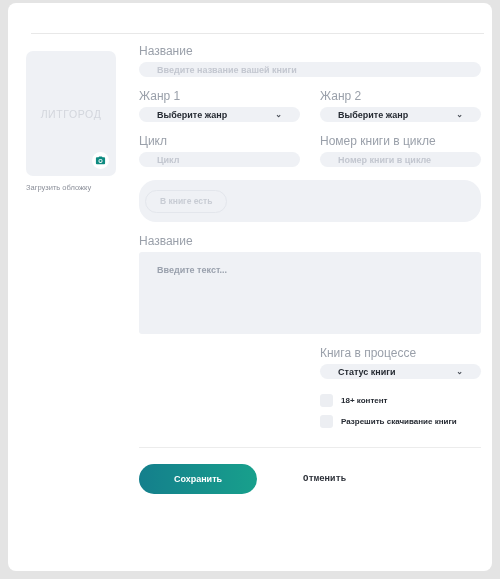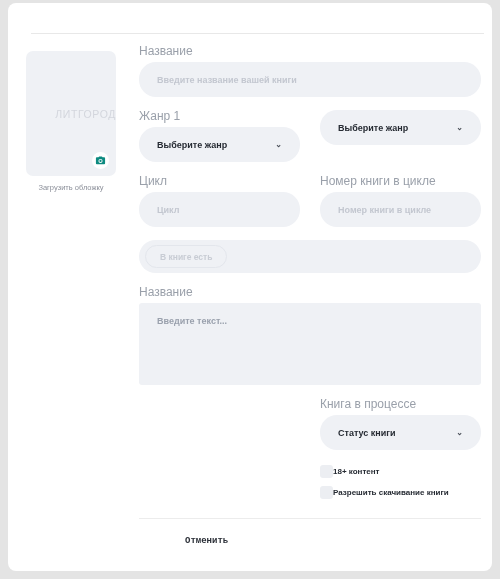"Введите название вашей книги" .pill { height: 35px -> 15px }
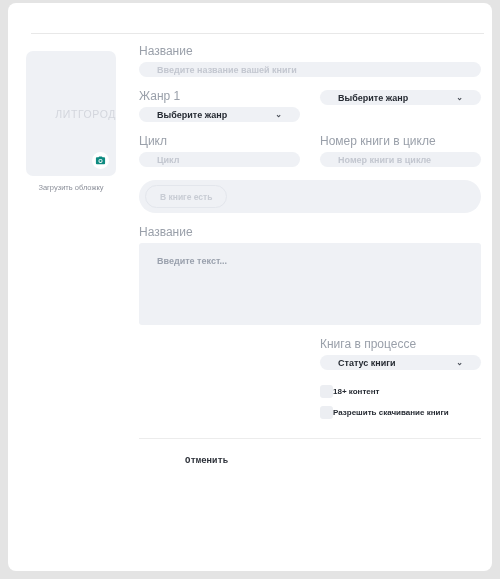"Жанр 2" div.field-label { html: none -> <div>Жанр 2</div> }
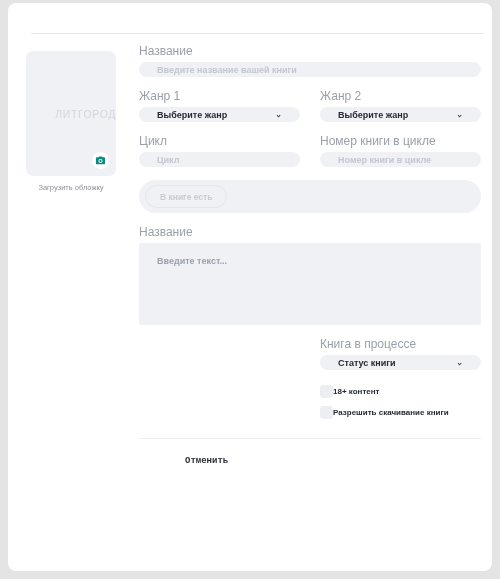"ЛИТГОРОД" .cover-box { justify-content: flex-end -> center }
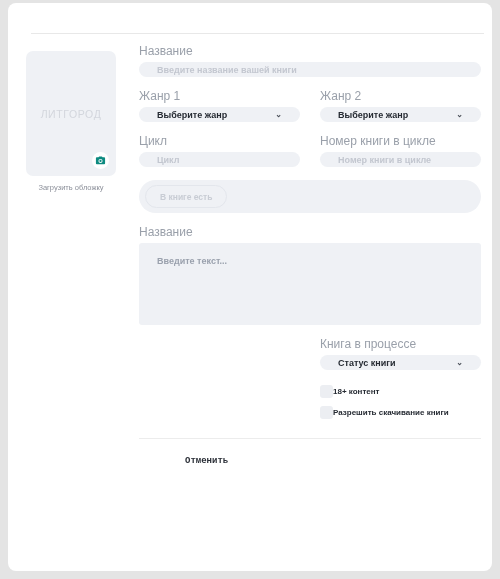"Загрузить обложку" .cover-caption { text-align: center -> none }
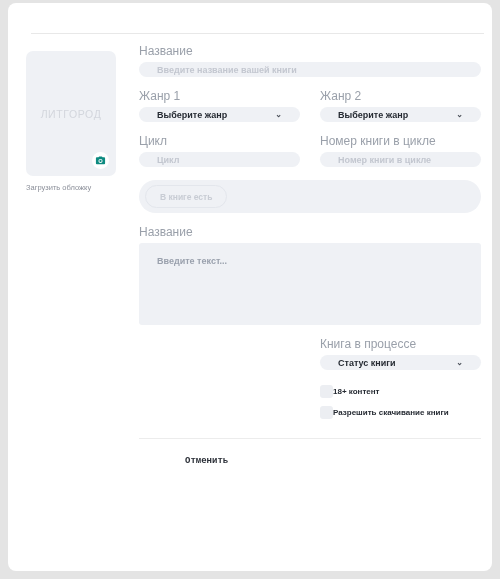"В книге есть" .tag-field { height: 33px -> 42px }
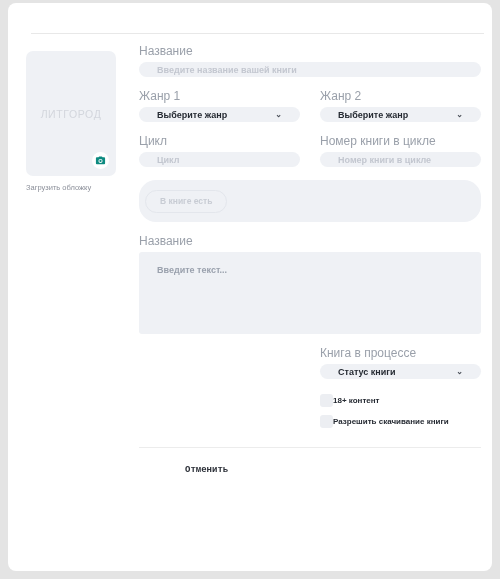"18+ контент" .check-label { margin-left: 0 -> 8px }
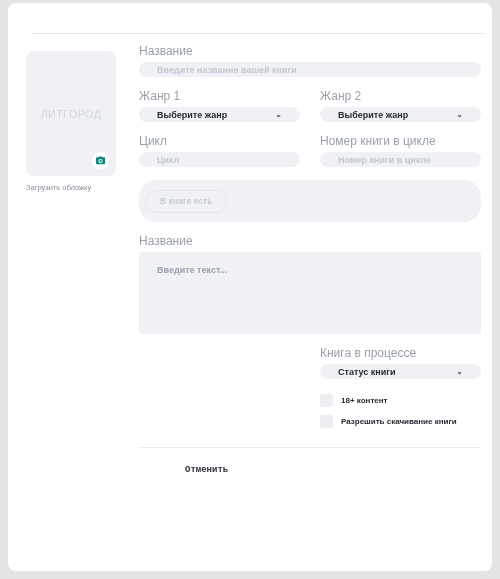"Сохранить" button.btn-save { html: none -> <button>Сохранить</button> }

........

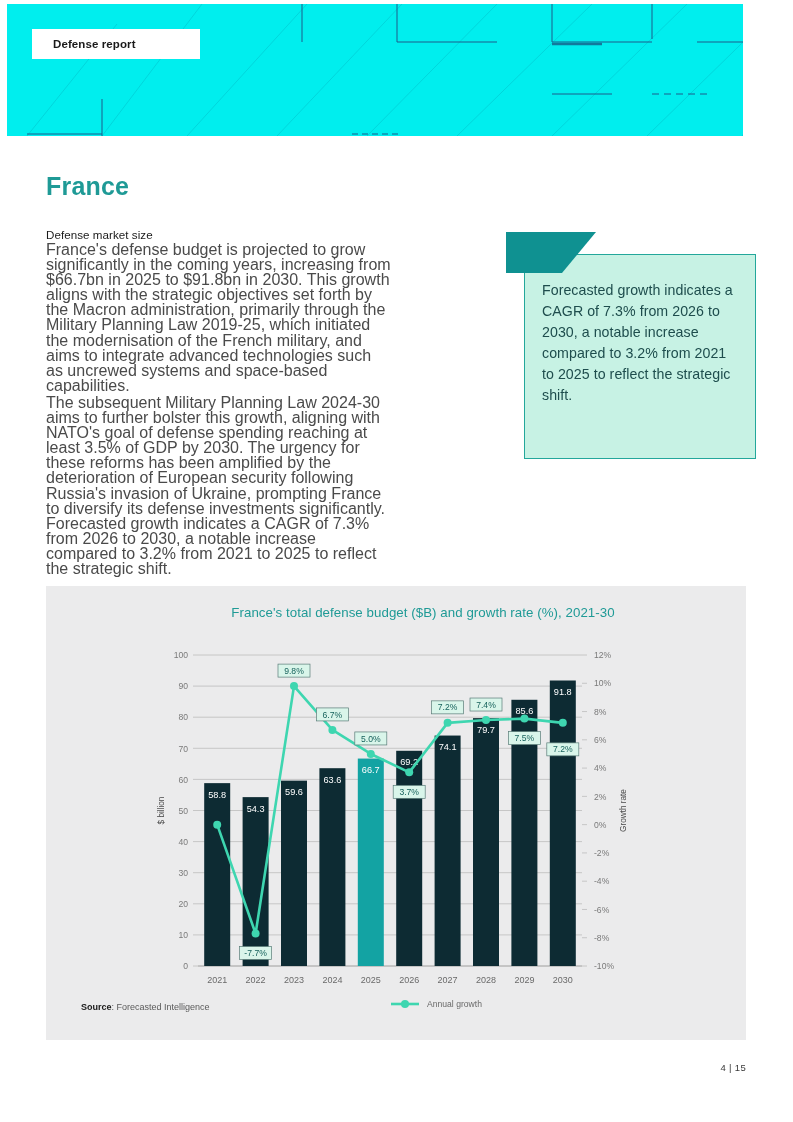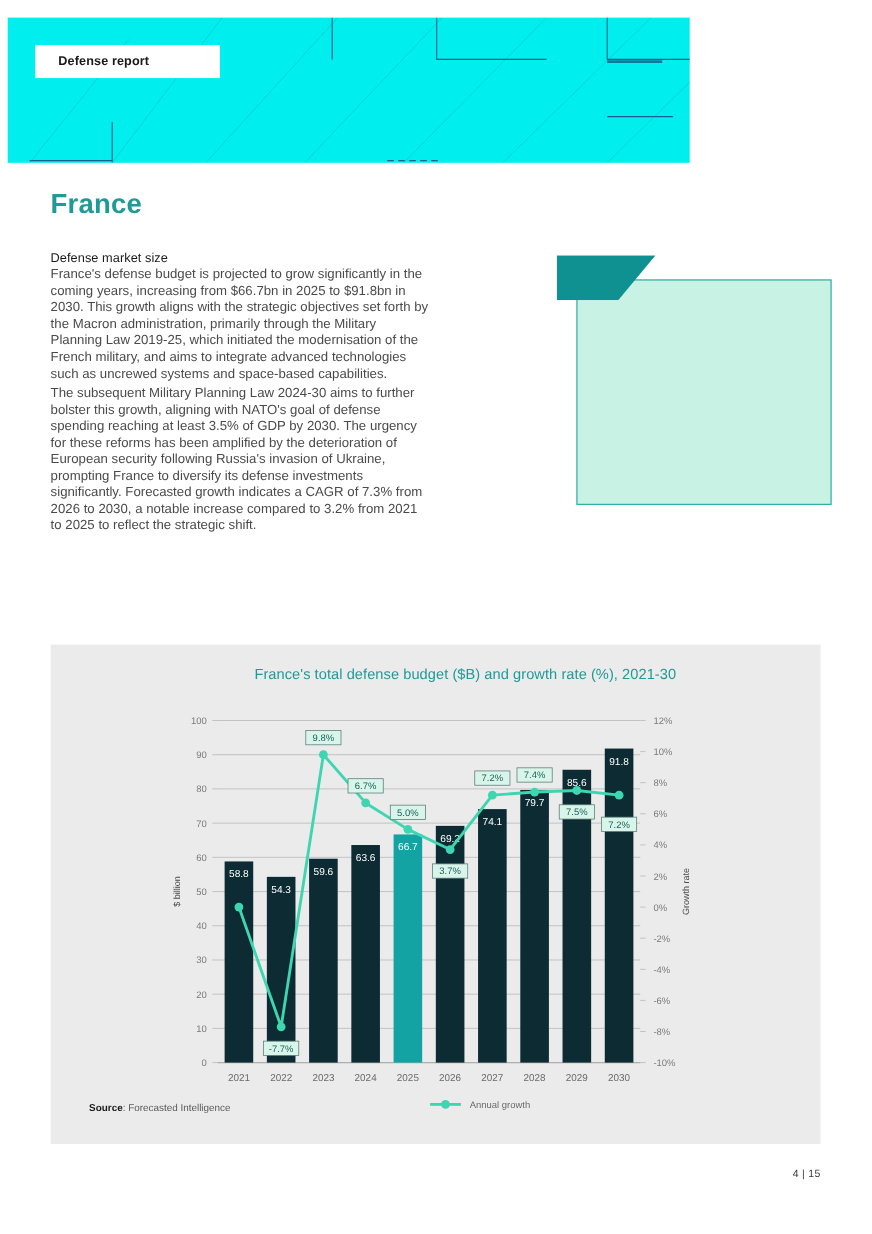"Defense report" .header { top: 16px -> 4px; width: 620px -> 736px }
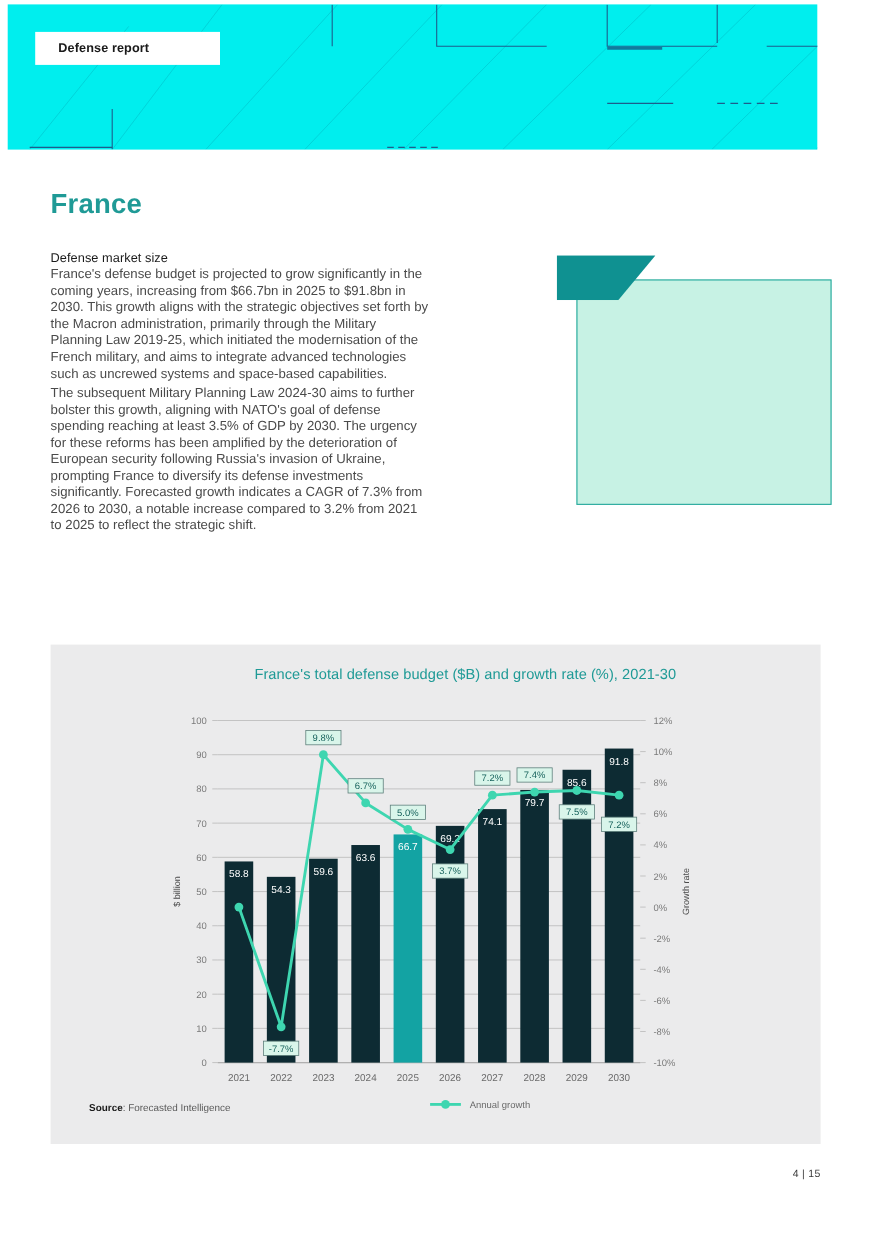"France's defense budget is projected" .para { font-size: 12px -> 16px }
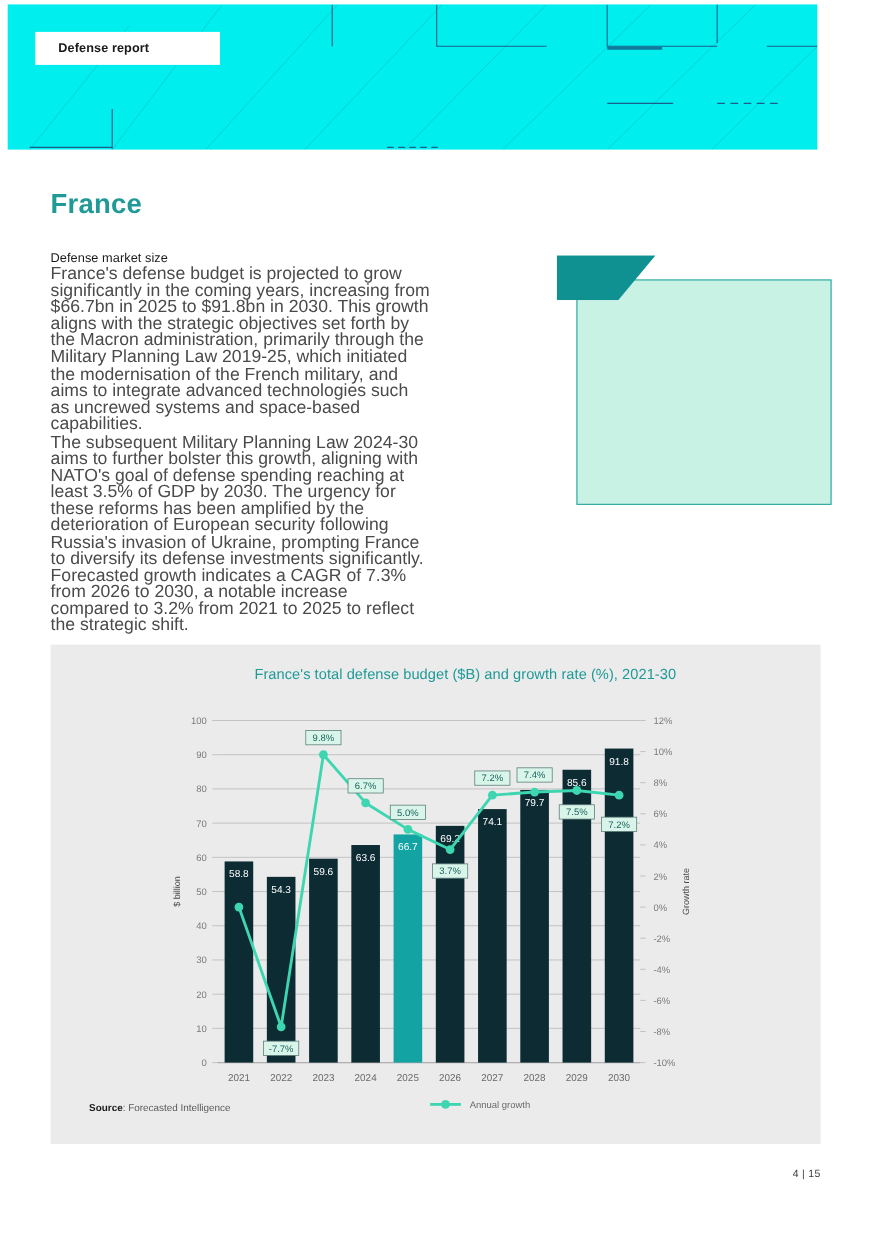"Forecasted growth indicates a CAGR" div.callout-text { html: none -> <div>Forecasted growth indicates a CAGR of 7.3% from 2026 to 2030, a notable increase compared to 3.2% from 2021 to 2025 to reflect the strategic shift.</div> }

........

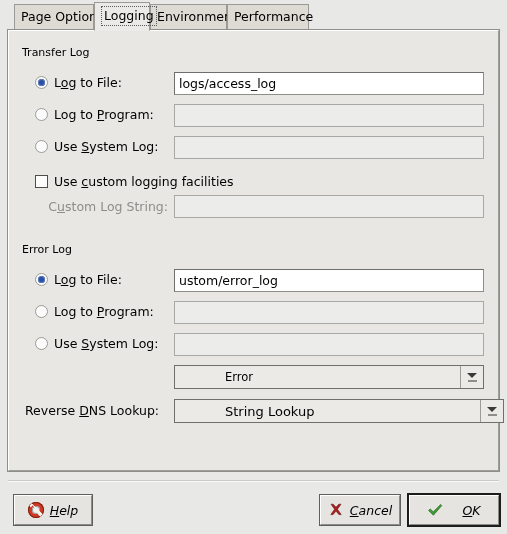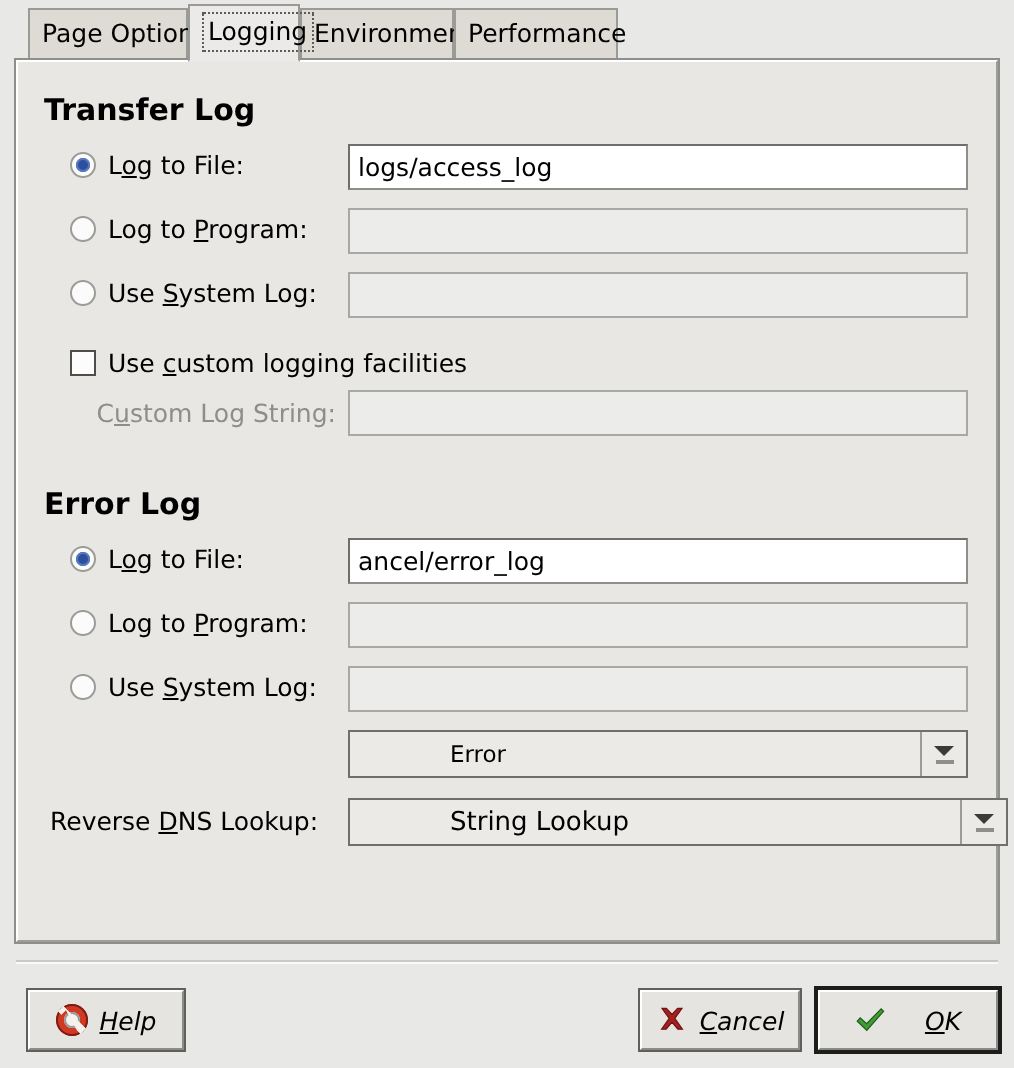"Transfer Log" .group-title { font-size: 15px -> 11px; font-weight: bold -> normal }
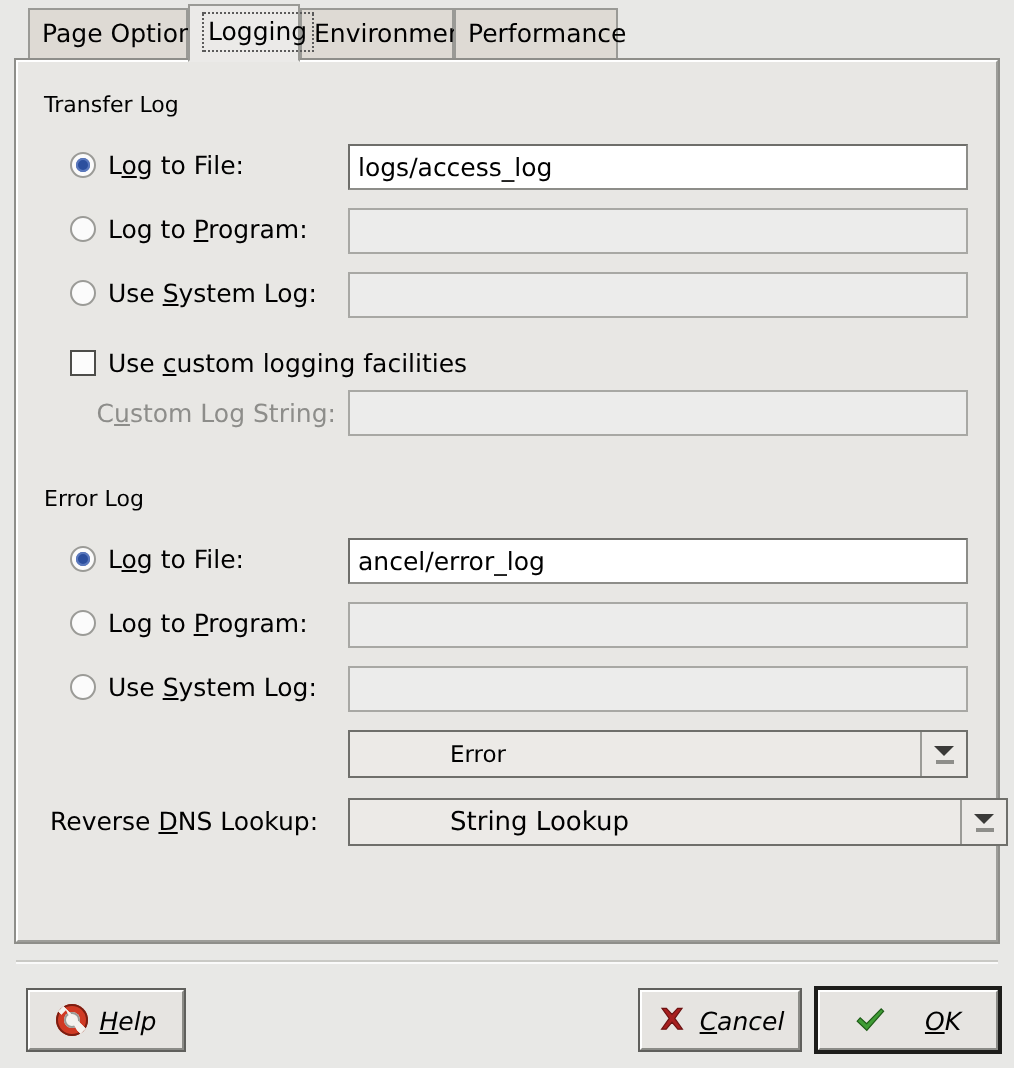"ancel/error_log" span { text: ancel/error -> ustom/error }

........

WORK REQUEST
In the listing above, find the line containing "height: 35px ->" and the line containing "none -> <button>Сохранить</button>", then write out both of them and every line between, exactly, with no pictures.

SOLUTION TO THIS TASK
"Введите название вашей книги" .pill { height: 35px -> 15px }
"Жанр 2" div.field-label { html: none -> <div>Жанр 2</div> }
"ЛИТГОРОД" .cover-box { justify-content: flex-end -> center }
"Загрузить обложку" .cover-caption { text-align: center -> none }
"В книге есть" .tag-field { height: 33px -> 42px }
"18+ контент" .check-label { margin-left: 0 -> 8px }
"Сохранить" button.btn-save { html: none -> <button>Сохранить</button> }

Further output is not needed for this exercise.